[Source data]
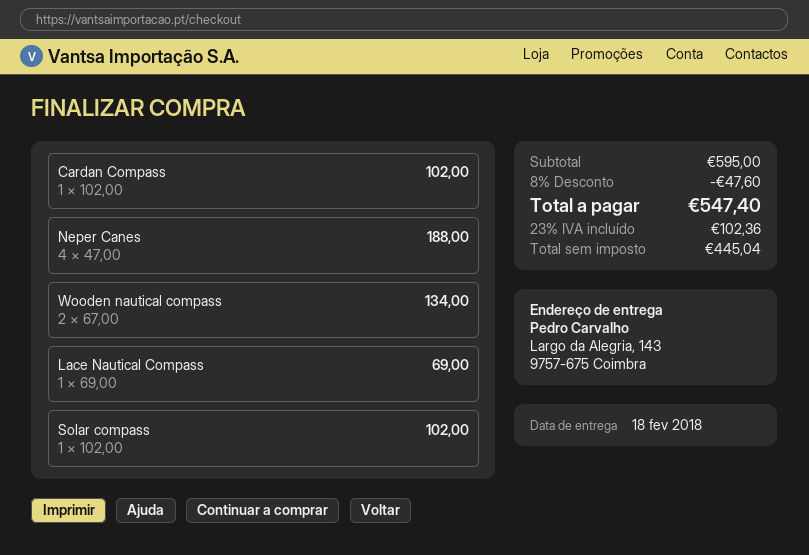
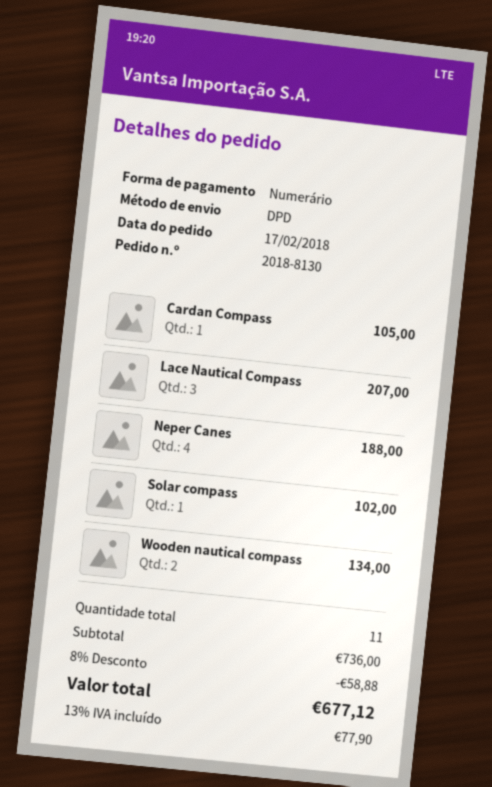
Cardan Compass: 1 for 102.00 -> 1 for 105.00
Lace Nautical Compass: 1 for 69.00 -> 3 for 207.00
subtotal: 595.00 -> 736.00
discount: 8% = 47.60 -> 8% = 58.88
tax: 23% = 102.36 -> 13% = 77.90
total: 547.40 -> 677.12

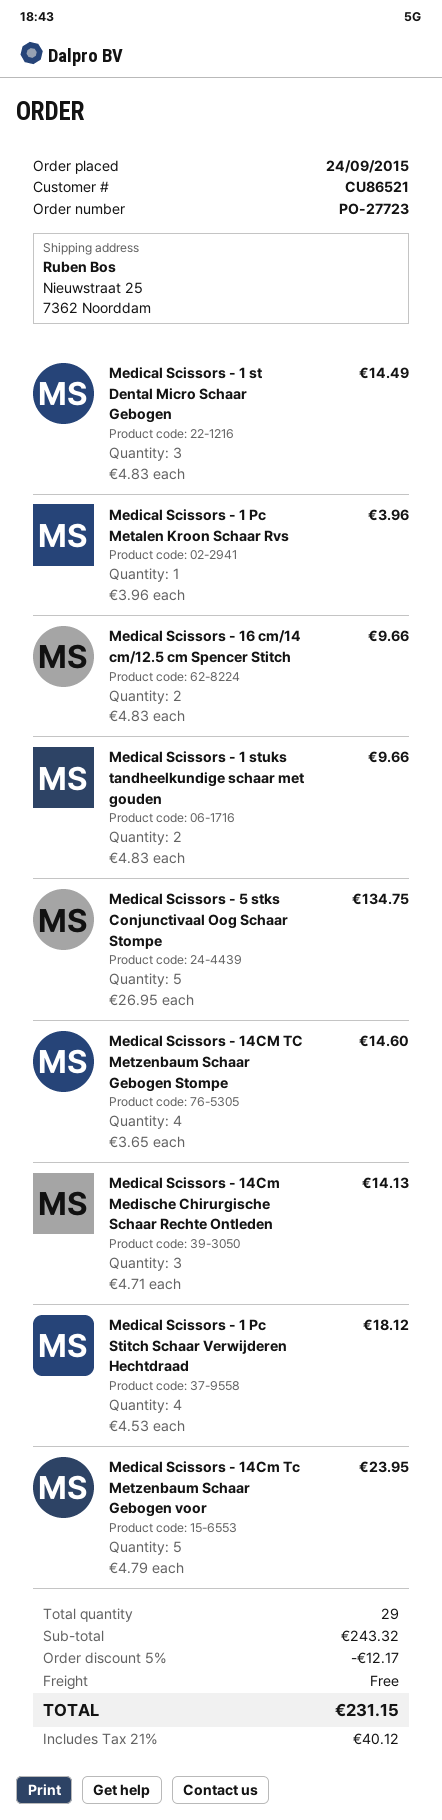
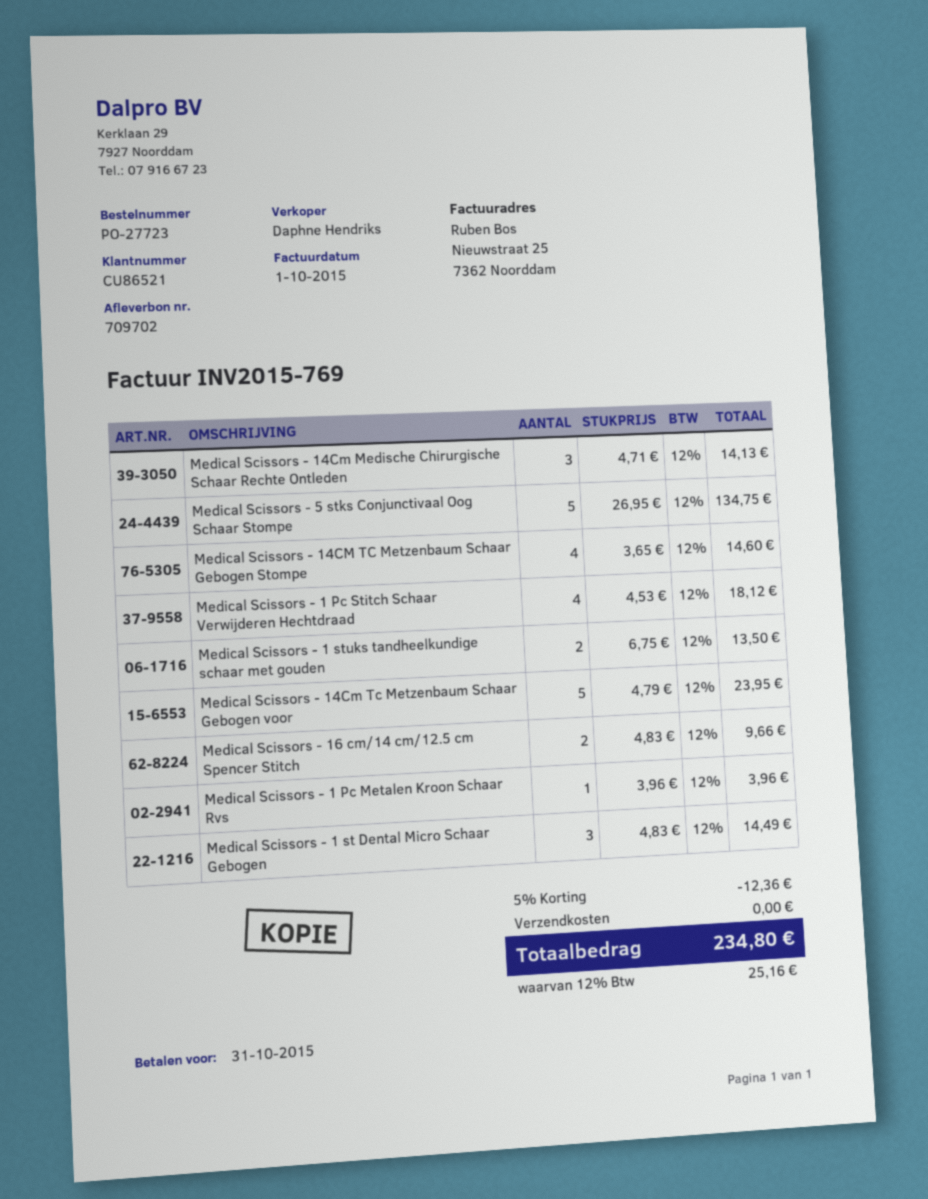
Medical Scissors - 1 stuks tandheelkundige schaar met gouden: 2 x 4.83 = 9.66 -> 2 x 6.75 = 13.50
discount: 5% = 12.17 -> 5% = 12.36
tax: 21% = 40.12 -> 12% = 25.16
total: 231.15 -> 234.80

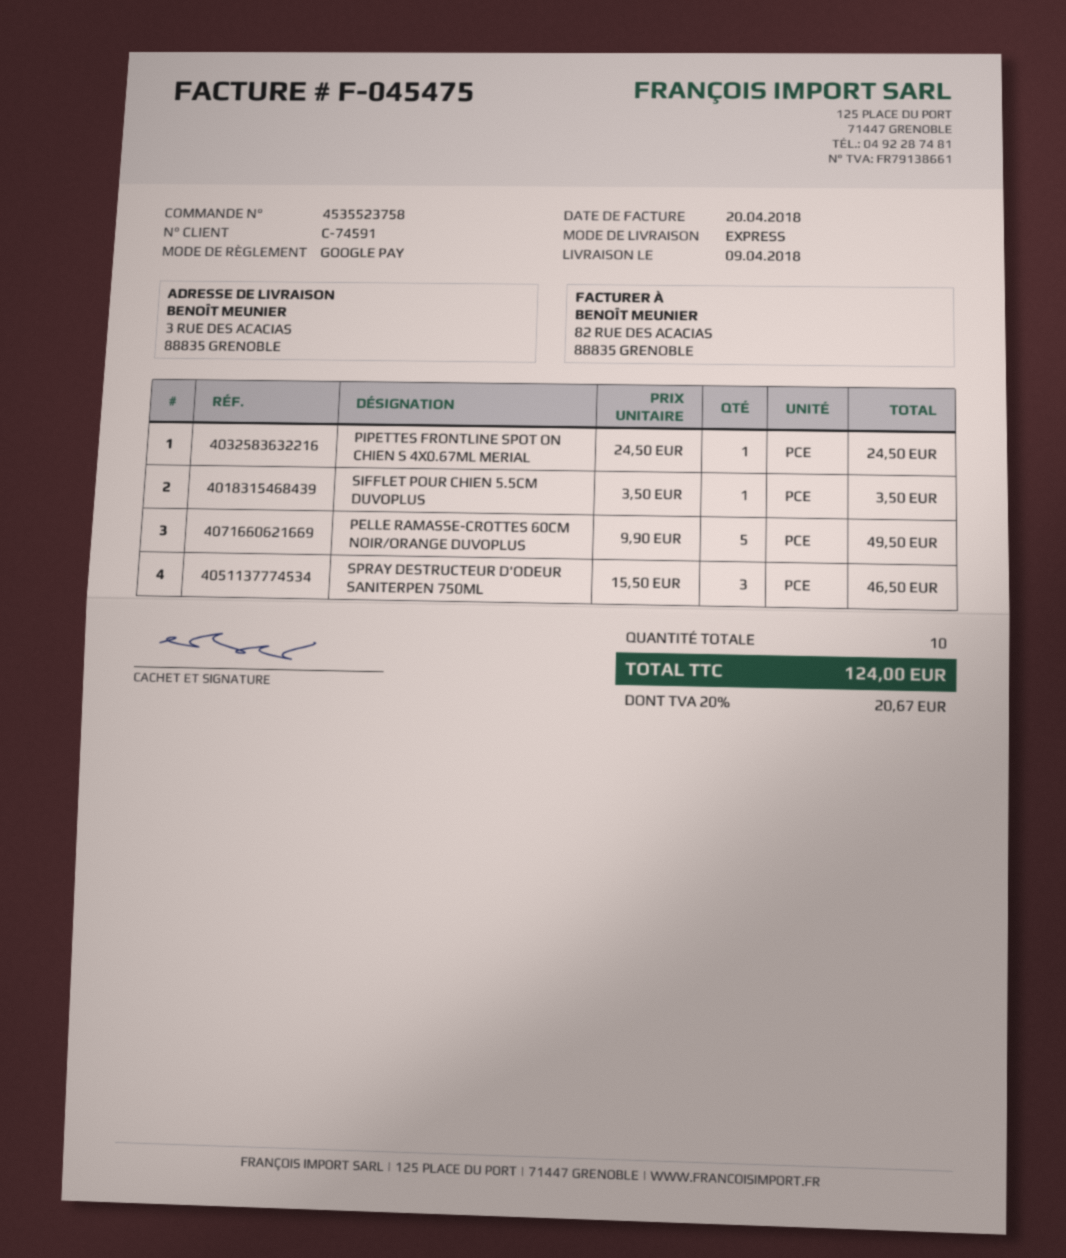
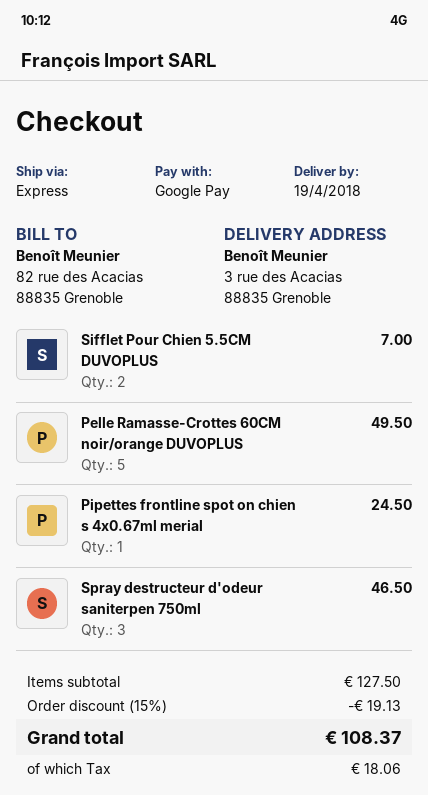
delivery date: 2018-04-09 -> 2018-04-19
SIFFLET POUR CHIEN 5.5CM DUVOPLUS: 1 for 3.50 -> 2 for 7.00
discount: none -> 15% = 19.13
tax: 20.67 -> 18.06
total: 124.00 -> 108.37

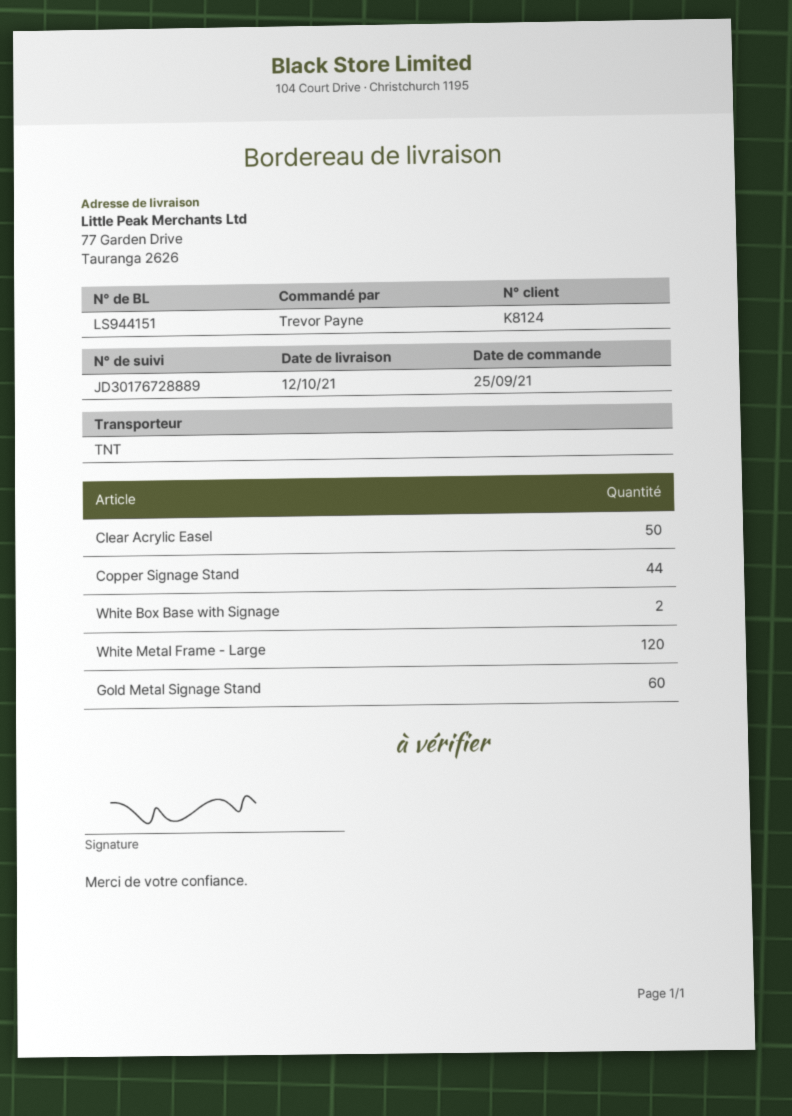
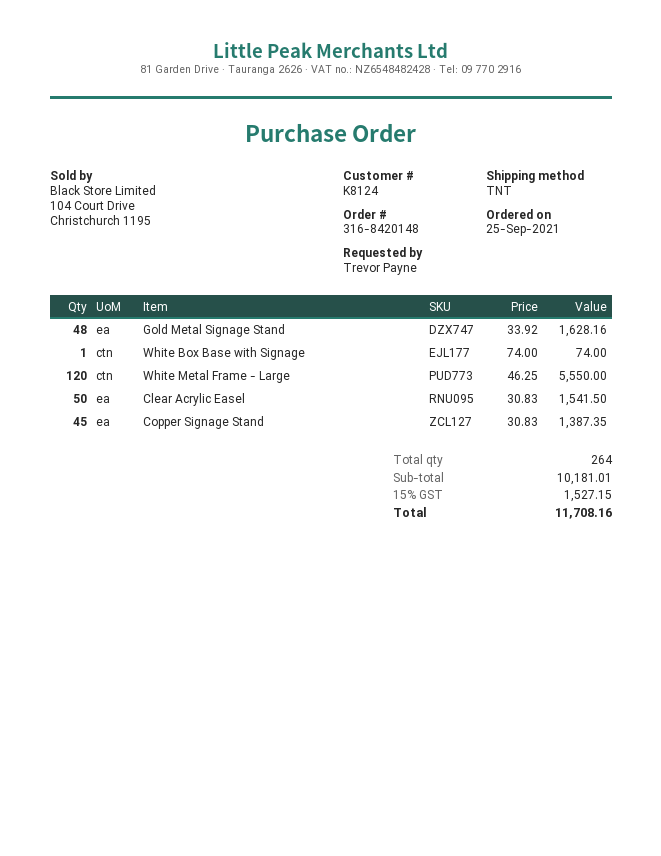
Copper Signage Stand: 44 -> 45
White Box Base with Signage: 2 -> 1
Gold Metal Signage Stand: 60 -> 48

◆ **Problem to work on**
Each entry is to be transcribed verbatim, and any picture in it is to be skipped.

◆ **Solution below**
Cardan Compass: 1 for 102.00 -> 1 for 105.00
Lace Nautical Compass: 1 for 69.00 -> 3 for 207.00
subtotal: 595.00 -> 736.00
discount: 8% = 47.60 -> 8% = 58.88
tax: 23% = 102.36 -> 13% = 77.90
total: 547.40 -> 677.12

Medical Scissors - 1 stuks tandheelkundige schaar met gouden: 2 x 4.83 = 9.66 -> 2 x 6.75 = 13.50
discount: 5% = 12.17 -> 5% = 12.36
tax: 21% = 40.12 -> 12% = 25.16
total: 231.15 -> 234.80

delivery date: 2018-04-09 -> 2018-04-19
SIFFLET POUR CHIEN 5.5CM DUVOPLUS: 1 for 3.50 -> 2 for 7.00
discount: none -> 15% = 19.13
tax: 20.67 -> 18.06
total: 124.00 -> 108.37

Copper Signage Stand: 44 -> 45
White Box Base with Signage: 2 -> 1
Gold Metal Signage Stand: 60 -> 48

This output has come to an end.